__TASK STATEMENT__
When you transcribe the data below, reproduce every line exactly and leave each picture out.

__Before-and-after change records__
==================================================
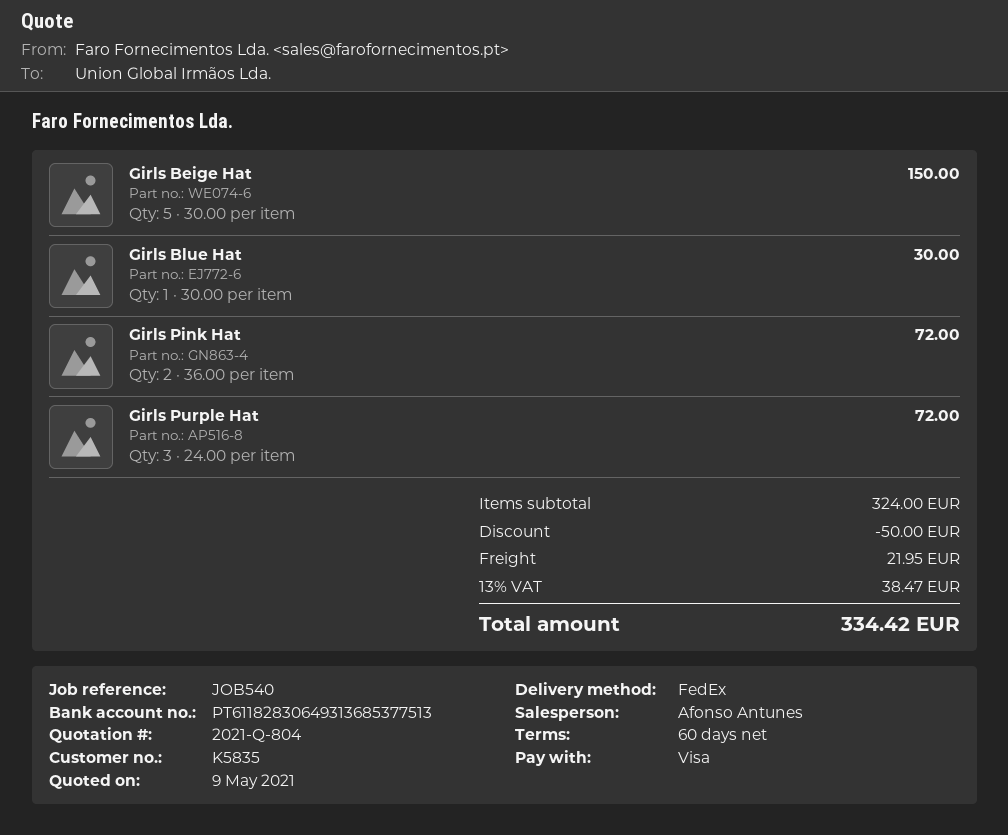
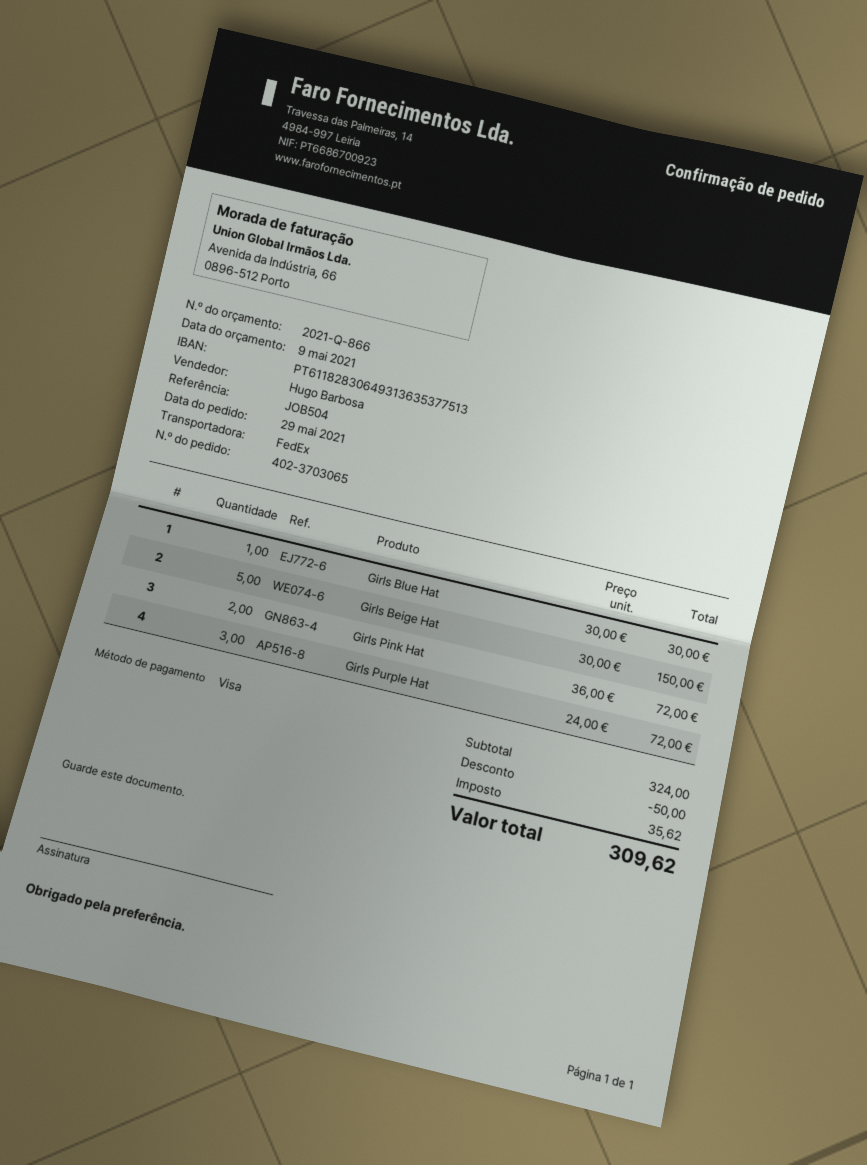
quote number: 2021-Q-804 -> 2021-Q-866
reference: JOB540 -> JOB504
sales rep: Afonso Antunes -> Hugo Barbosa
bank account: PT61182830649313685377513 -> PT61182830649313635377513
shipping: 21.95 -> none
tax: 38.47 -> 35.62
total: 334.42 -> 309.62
==================================================
__TASK RESULT__
quote number: 2021-Q-804 -> 2021-Q-866
reference: JOB540 -> JOB504
sales rep: Afonso Antunes -> Hugo Barbosa
bank account: PT61182830649313685377513 -> PT61182830649313635377513
shipping: 21.95 -> none
tax: 38.47 -> 35.62
total: 334.42 -> 309.62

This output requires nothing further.